Cultura y Artes

Héctor Abad Faciolince: El mundial de Tailandia

Mientras en Rusia se jugaba el Mundial de fútbol oficial, en Tailandia se jugaba otro mundial que nos deja tanta emoción como el otro, y más enseñanzas: el del equipo de fútbol de 12 niños y su joven entrenador, los Jabalíes Salvajes, que disputaba su propio partido, no contra otro equipo, sino contra la muerte. A este equipo extraviado y sitiado por el agua en una cueva lo salvó la suerte, lo salvó la ciencia, lo salvó el esfuerzo de los rescatistas, pero también el hecho de ser un equipo que siguió siendo equipo en la peor adversidad.


Soy sensible al tema de los equipos de fútbol juveniles desde cuando Andrés Wiesner, un apasionado del asunto, me invitó a escribir una crónica sobre las niñas futbolistas de Ituango. Lo que hace el fútbol en los márgenes de la ciudad y en los pueblos fronterizos de un país es algo que debería interesarnos más, porque el efecto positivo del deporte no consiste en que Ronaldo se gane 30 millones de euros con la Juve. El efecto positivo del deporte está en invertir esa misma cifra en miles de equipos infantiles que de verdad dan como resultado mejores ciudadanos y mejores personas.

Hay una crónica de Hannah Beech, en el New York Times -pueden leerla aquí Hannah Beech  NYTimes-, en la que narra desde Mae Sai, cerca de la caverna, la historia de Adul Sam-on, un niño de 14 años, que fue el intérprete entre el equipo y los primeros buzos que llegaron hasta ellos, un par de rescatistas británicos. Lo más interesante del niño intérprete (que habla fluidamente inglés, tailandés, birmano, mandarín y wa) es que este no tiene nacionalidad, ni papeles, y es el típico caso de un apátrida de frontera, abandonado a su suerte por los conflictos interétnicos que suele haber en los márgenes más lejanos de los países. Cerca de Mae Sai confluyen las fronteras de Tailandia, Birmania y Laos. En la zona hay cientos de miles de refugiados sin nacionalidad.

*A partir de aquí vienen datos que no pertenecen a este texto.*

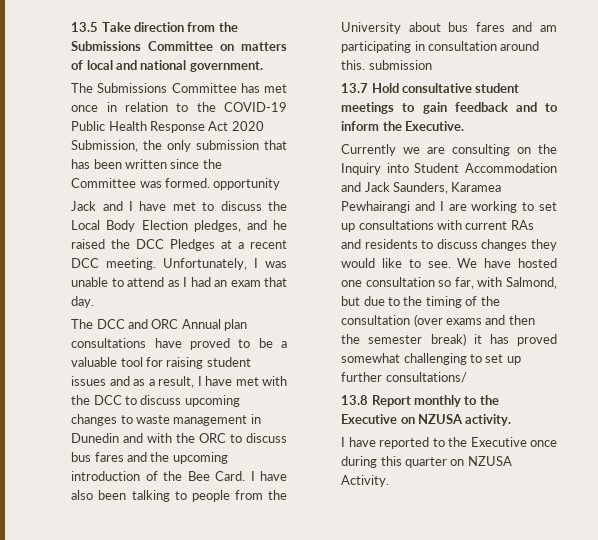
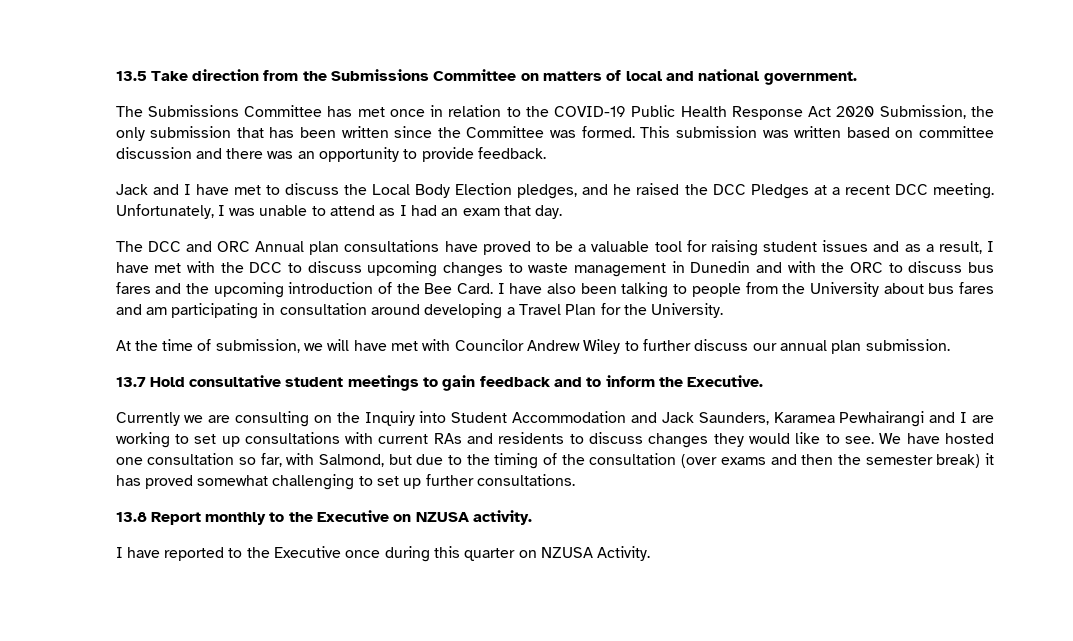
- The Submissions Committee has met once in relation to the COVID-19 Public Health Response Act 2020 Submission, the only submission that has been written since the Committee was formed. opportunity
+ The Submissions Committee has met once in relation to the COVID-19 Public Health Response Act 2020 Submission, the only submission that has been written since the Committee was formed. This submission was written based on committee discussion and there was an opportunity to provide feedback.
- I have also been talking to people from the University about bus fares and am participating in consultation around this. submission
+ I have also been talking to people from the University about bus fares and am participating in consultation around developing a Travel Plan for the University.
+ At the time of submission, we will have met with Councilor Andrew Wiley to further discuss our annual plan submission.
- We have hosted one consultation so far, with Salmond, but due to the timing of the consultation (over exams and then the semester break) it has proved somewhat challenging to set up further consultations/
+ We have hosted one consultation so far, with Salmond, but due to the timing of the consultation (over exams and then the semester break) it has proved somewhat challenging to set up further consultations.

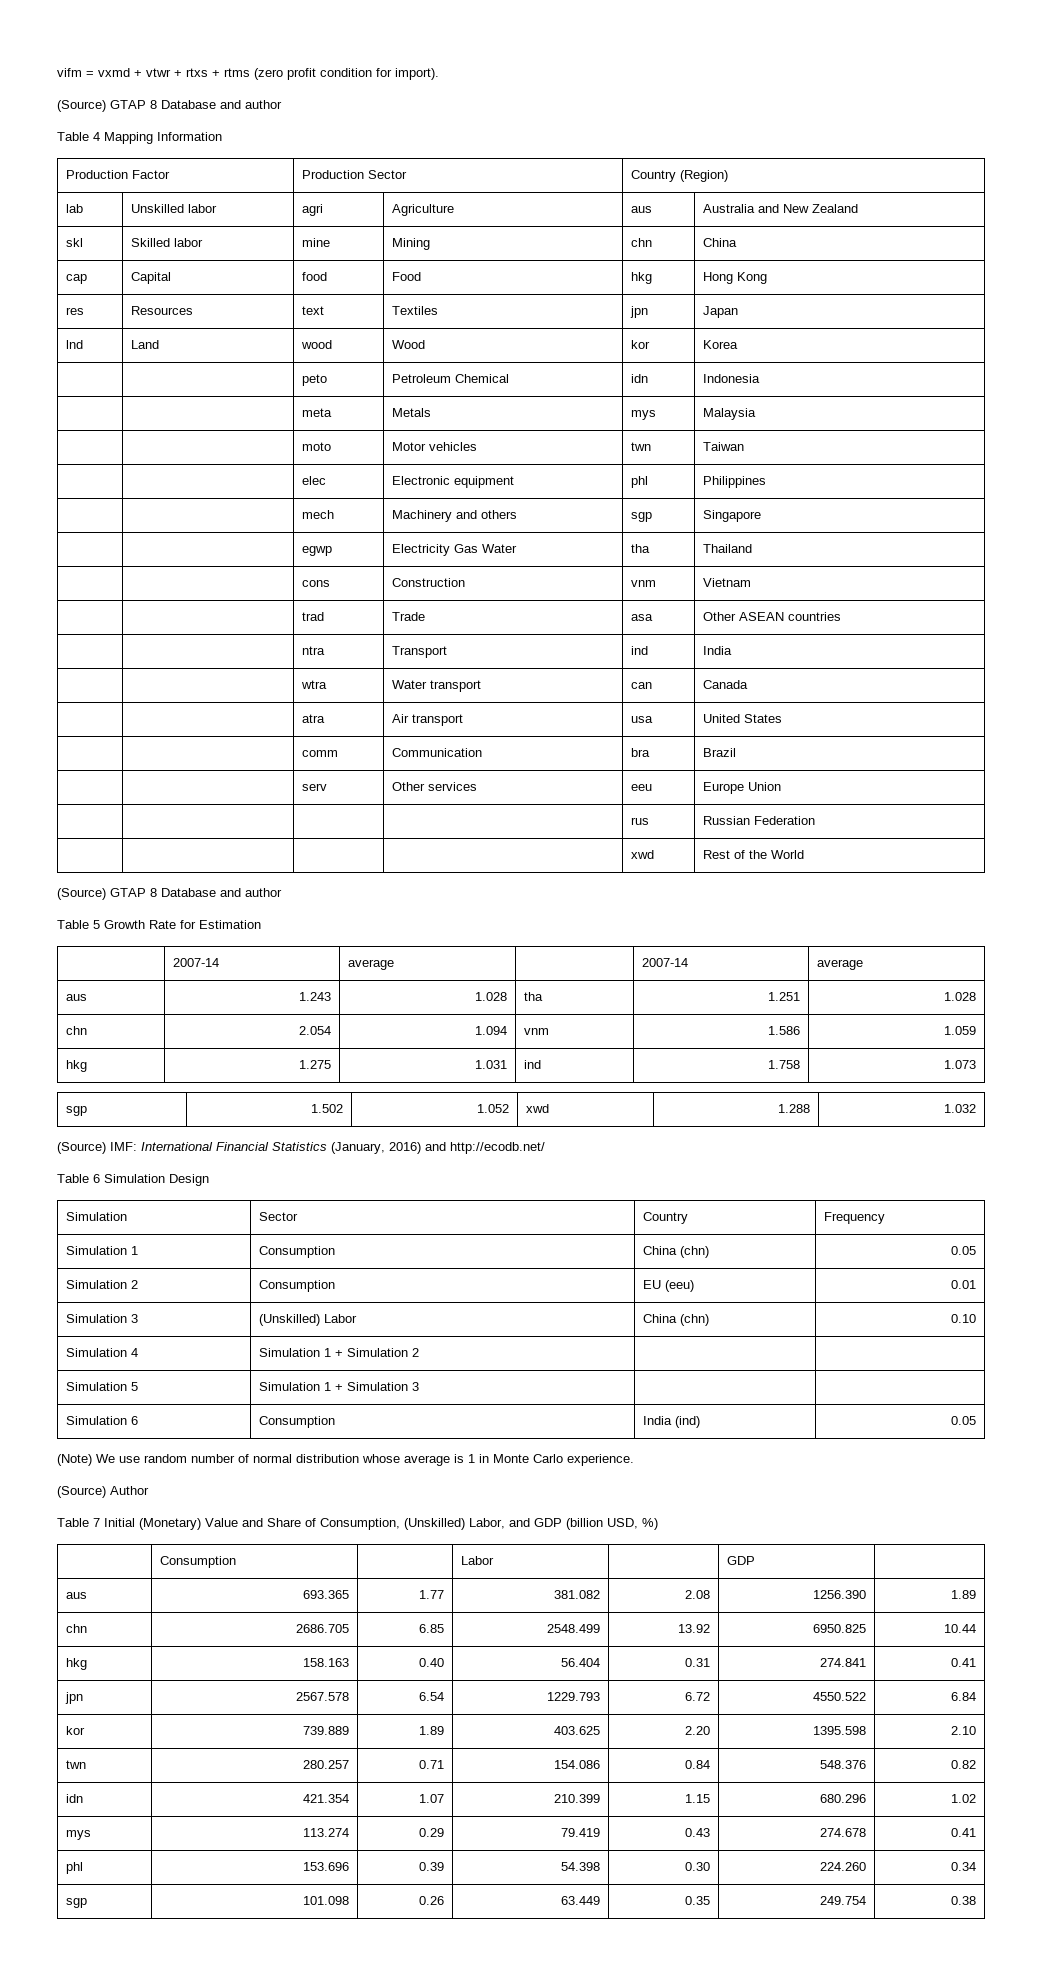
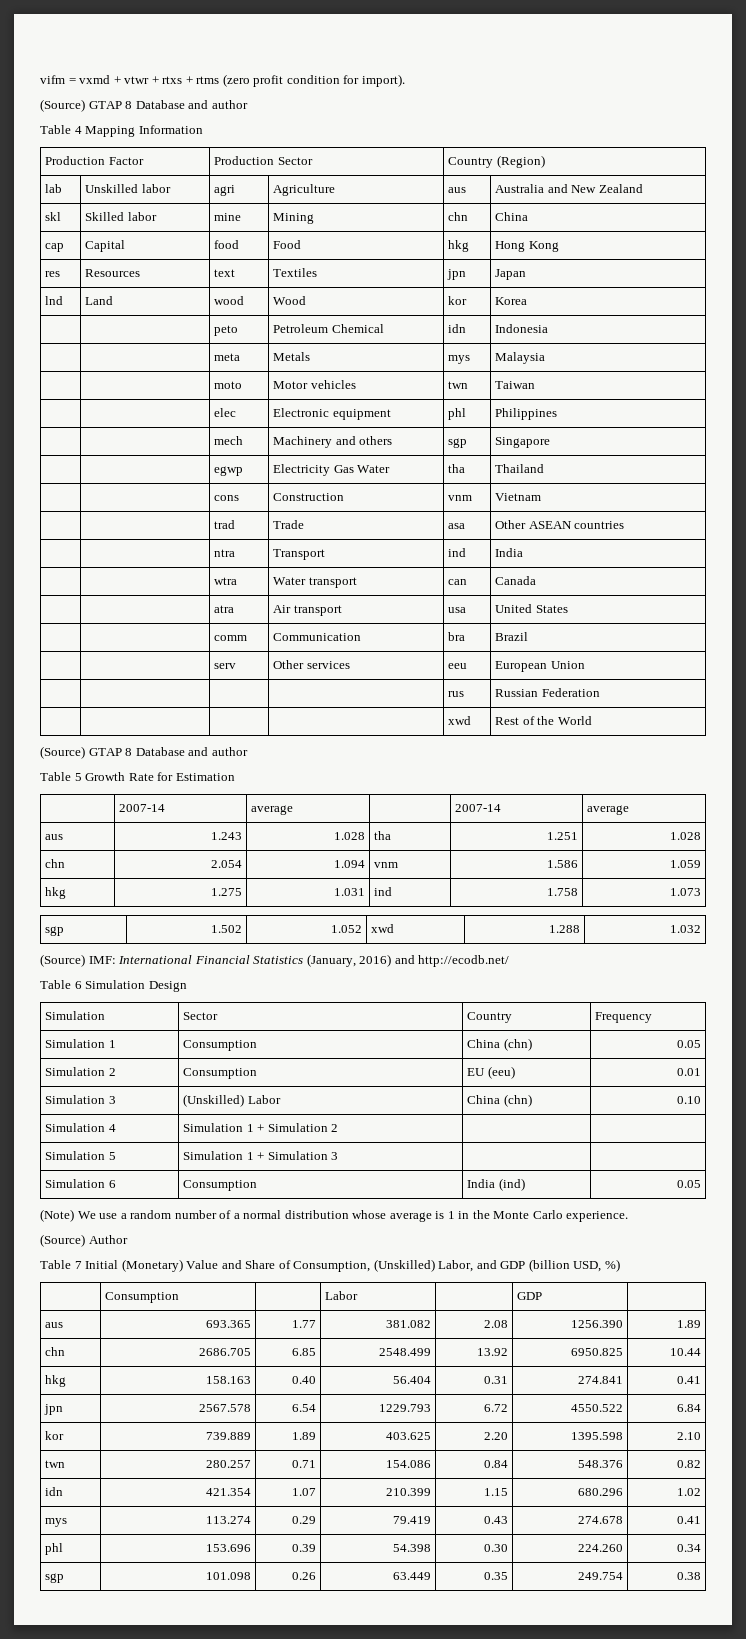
- | | serv | Other services | eeu | Europe Union
+ | | serv | Other services | eeu | European Union
- (Note) We use random number of normal distribution whose average is 1 in Monte Carlo experience.
+ (Note) We use a random number of a normal distribution whose average is 1 in the Monte Carlo experience.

En la misma crónica se cuenta la historia del entrenador de los Jabalíes Salvajes, Ekkapol Chantawong, de 25 años. Otro muchacho apátrida que cometió la imprudencia de internarse con sus estudiantes en la caverna sin pensar en el peligro del monzón, pero que mantuvo unidos a todos sus pupilos. Mientras el niño intérprete, Adul, fue entregado hace ocho años por sus padres al pastor de una iglesia bautista, y es el mejor de la clase, el entrenador es un huérfano que fue acogido hace diez años en un monasterio budista del mismo lugar. Durante los diez días que estuvieron aislados en la oscuridad, con frío y sin comida, Ekkapol les enseñó a sus pupilos técnicas de meditación para soportar en calma la adversidad.

Cuando Adul les habló a los rescatistas británicos, lo primero que les preguntó, incluso antes de pedir comida, fue: “¿Cuánto tiempo llevamos aquí?”. Sin días ni noches se pierde la noción del tiempo. Y Ekkapol, como cualquier capitán responsable, pidió ser el último en ser rescatado de la caverna.

En todo el mundo, incluyendo a Croacia (que juega hoy la final), incluyendo a Rusia, a Tailandia, a Polonia, a Cataluña, se vive una epidemia de nativismo y de nacionalismo. Solo los nacionales de cierto tipo, los nativos de cierta lengua y de cierto color, tienen derecho a los derechos humanos. Los de otras razas o pueblos, no. El equipo de los Jabalíes Salvajes le ha dado al mundo una lección de solidaridad entre gentes de distintas nacionalidades, de distintas lenguas y religiones, de orígenes disímiles, que juegan unidos en un mismo equipo, y no solo para ganar partidos, sino para tener la fuerza de sobrevivir 18 días aislados en una caverna.

Me gustaría que Croacia, que nunca ha ganado un mundial, lo ganara. Pero también me gustaría que Francia lo hiciera, porque en su equipo juegan personas de distinto origen y color (no puros galos o puros eslavos). Como me hubiera gustado que Colombia llegara más lejos, porque también en nuestro equipo juegan blancos, negros, mestizos y mulatos. Como en los Jabalíes Salvajes, los que para mí ganaron el Mundial.